OSINTGuardian

What is WHOIS? view domain information

Claudia Lopez
Claudia Lopez

ยท

Whois is a tool to obtain information about any Internet domain. This is used to view information from the owners of different websites around the world for many years.

There are many whois tools for all kinds of domains. tools such as who.is, ICANN Lookup or whois.com can collect information from internet domains

j

Using these tools is the first step when researching any website or internet domain, as they will show domain information

  • domain registration company:
  • domain creation date
  • nameservers (DNS Zone)
  • Domain status (information)
  • contact information

Contact information for the website administrator:

The information shown in whois also shows the contact information of the domain owner. This information is publicly displayed in whois OSINT tools unless the domain has proxy whois enabled or more popularly called privacy whois.

  • Name and last name
  • email address
  • Country and city
  • postal code
  • address
  • phone number

Privacy Whois and information censorship:

There are many companies that publicly add false information in whois to protect the personal information of domain administrators. Many registrar companies already have this option by default when purchasing a domain.

Still, there are ways to use OSINT and social engineering methods to find out the true email address of a domain owner. for example many whois results show “[email protected] in the whois results.

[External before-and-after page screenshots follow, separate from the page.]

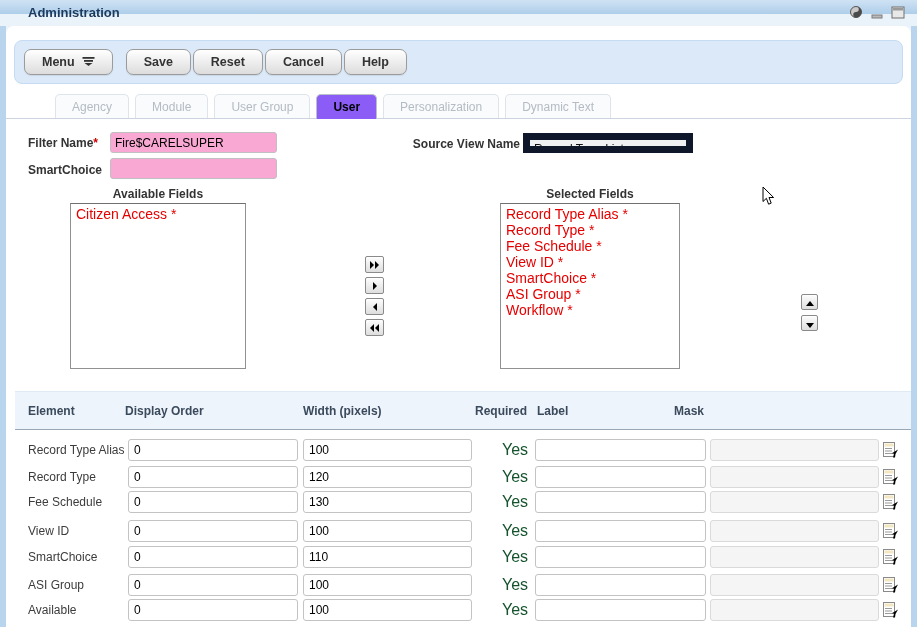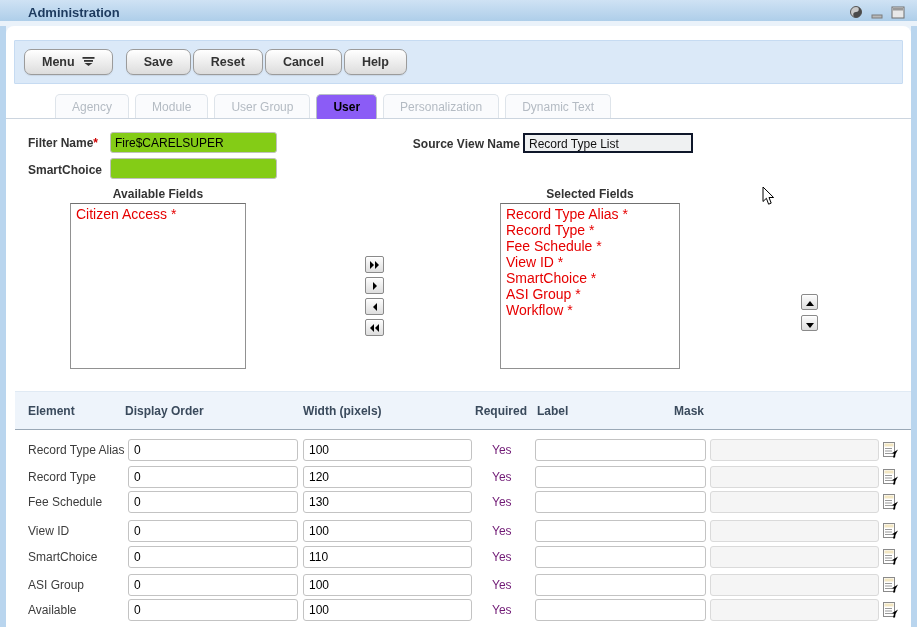--- a/index.html
+++ b/index.html
@@ -8,7 +8,7 @@
   #canvas { position:relative; width:917px; height:627px; }
 
   
-  .titlebar { position:absolute; top:0; left:0; width:917px; height:21px;
+  .titlebar { position:absolute; top:0; left:0; width:917px; height:14px;
     background:linear-gradient(#cfe2f4,#aecee9);padding-left:16px; }
   .title-text { position:absolute; left:28px; top:0; line-height:26px;
     font-size:13px; font-weight:bold; color:#1c3a5e; }

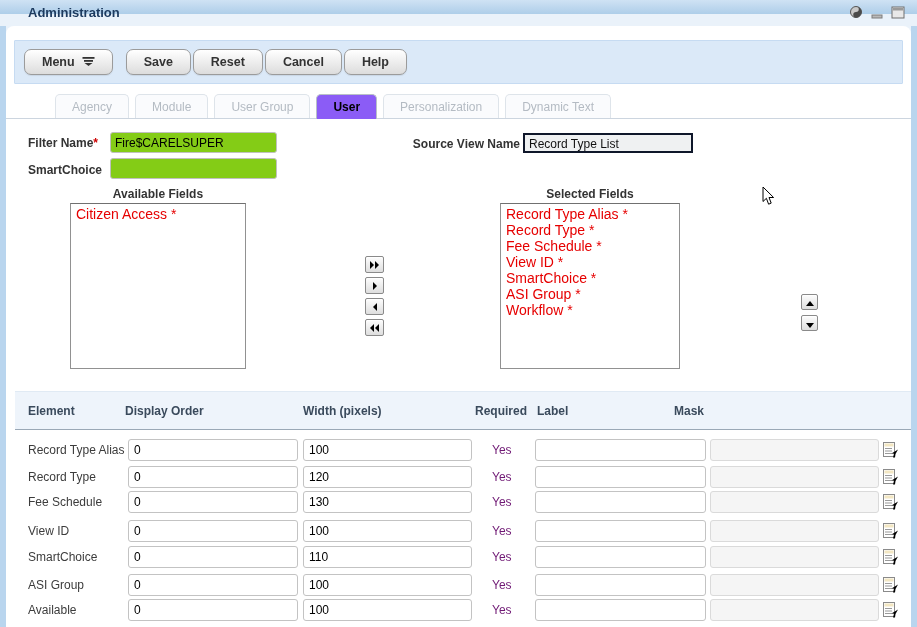--- a/index.html
+++ b/index.html
@@ -19,7 +19,7 @@
 
   
   .toolbar { position:absolute; left:14px; top:40px; width:889px; height:44px;
-    background:#dbe9f8; border:1px solid #c6dbf2; border-radius:1px;
+    background:#dbe9f8; border:1px solid #c6dbf2; border-radius:8px;
     display:flex; align-items:center; padding-left:9px; }
   .btn { height:26px; padding:0 17px; border-radius:7px; border:1px solid #9b9b9b;
     background:linear-gradient(#ffffff,#ececec 55%,#dcdcdc);

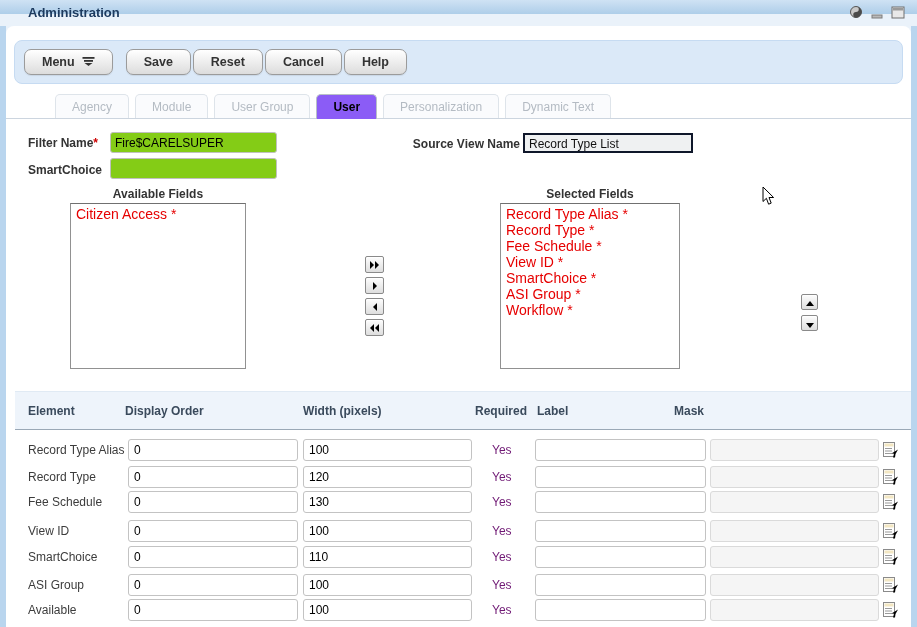--- a/index.html
+++ b/index.html
@@ -42,7 +42,7 @@
   .flabel { position:absolute; font-size:12px; font-weight:bold; color:#333; white-space:nowrap; }
   .req { color:#cc0000; }
   .text-input { position:absolute; height:21px; border:1px solid #c0c0c0; border-radius:3px;
-    font-size:12px; padding:0 4px; color:#000; font-family:inherit; background:#84cc16; }
+    font-size:12px; padding:0 4px; color:#000; font-family:inherit; background:#f9a8d4; }
   .ro-field { position:absolute; height:20px; background:#eff1f2; border:2px solid #0f172a;
     font-size:12px; line-height:18px; padding:0 4px; color:#111; overflow:hidden; white-space:nowrap; }
 

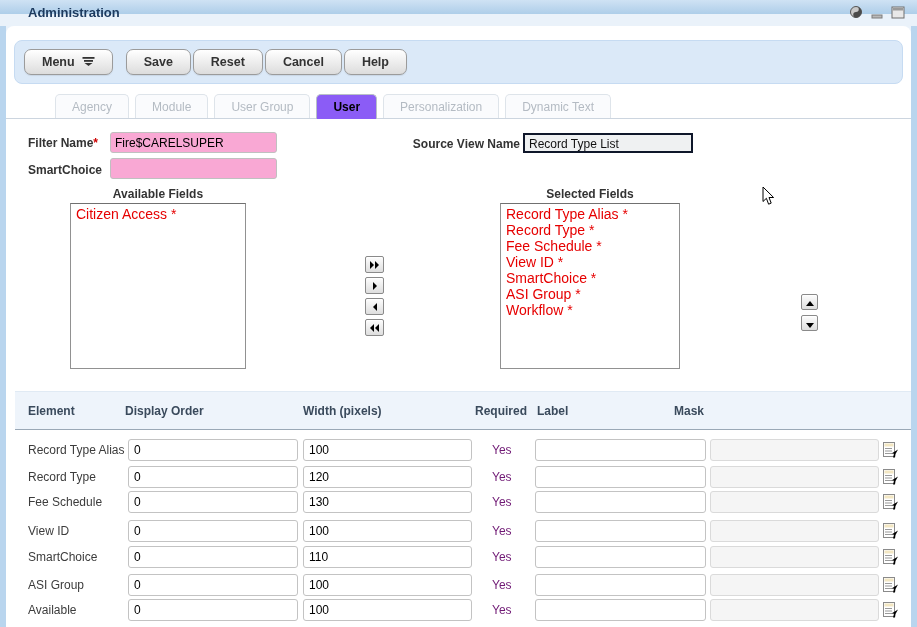--- a/index.html
+++ b/index.html
@@ -43,7 +43,7 @@
   .req { color:#cc0000; }
   .text-input { position:absolute; height:21px; border:1px solid #c0c0c0; border-radius:3px;
     font-size:12px; padding:0 4px; color:#000; font-family:inherit; background:#f9a8d4; }
-  .ro-field { position:absolute; height:20px; background:#eff1f2; border:2px solid #0f172a;
+  .ro-field { position:absolute; height:20px; background:#eff1f2; border:7px solid #0f172a;
     font-size:12px; line-height:18px; padding:0 4px; color:#111; overflow:hidden; white-space:nowrap; }
 
   

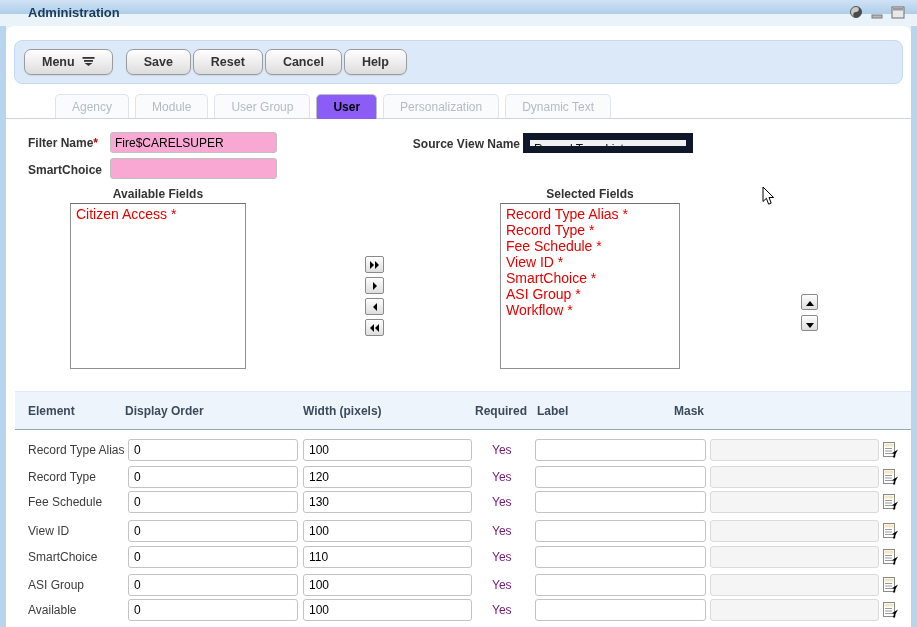--- a/index.html
+++ b/index.html
@@ -68,7 +68,7 @@
     font-size:12px; padding:0 5px; color:#000; font-family:inherit; background:#fff; }
   .cell-order { left:113px; width:170px; }
   .cell-width { left:288px; width:169px; }
-  .cell-required { position:absolute; left:477px; line-height:26px; font-size:12px; color:#701a75; }
+  .cell-required { position:absolute; left:487px; line-height:26px; font-size:16px; color:#14532d; }
   .cell-label { left:520px; width:171px; }
   .cell-mask { left:695px; width:169px; background:#f5f5f5; border-color:#dadada; }
   .cell-icon { position:absolute; left:867px; top:4px; width:17px; height:17px; }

Some privacy whois companies use proxy emails. When someone sends an email to the proxy email address generated by privacy whois, the email is forwarded to the real address of the website owner.

When the website owner responds to your message, you will see their email address. and you will be able to see the real email address. and use OSINT methods to discover new information based on the email address.

Another way to use osint methods with privacy whois is to go to the privacy provider’s website and check if there are contact forms. These are usually there when the privacy provider does not create a proxy email.

By completing the contact form, the privacy provider will automatically send the domain owner your message, and if you attract the owner’s attention, he will send you a message by email.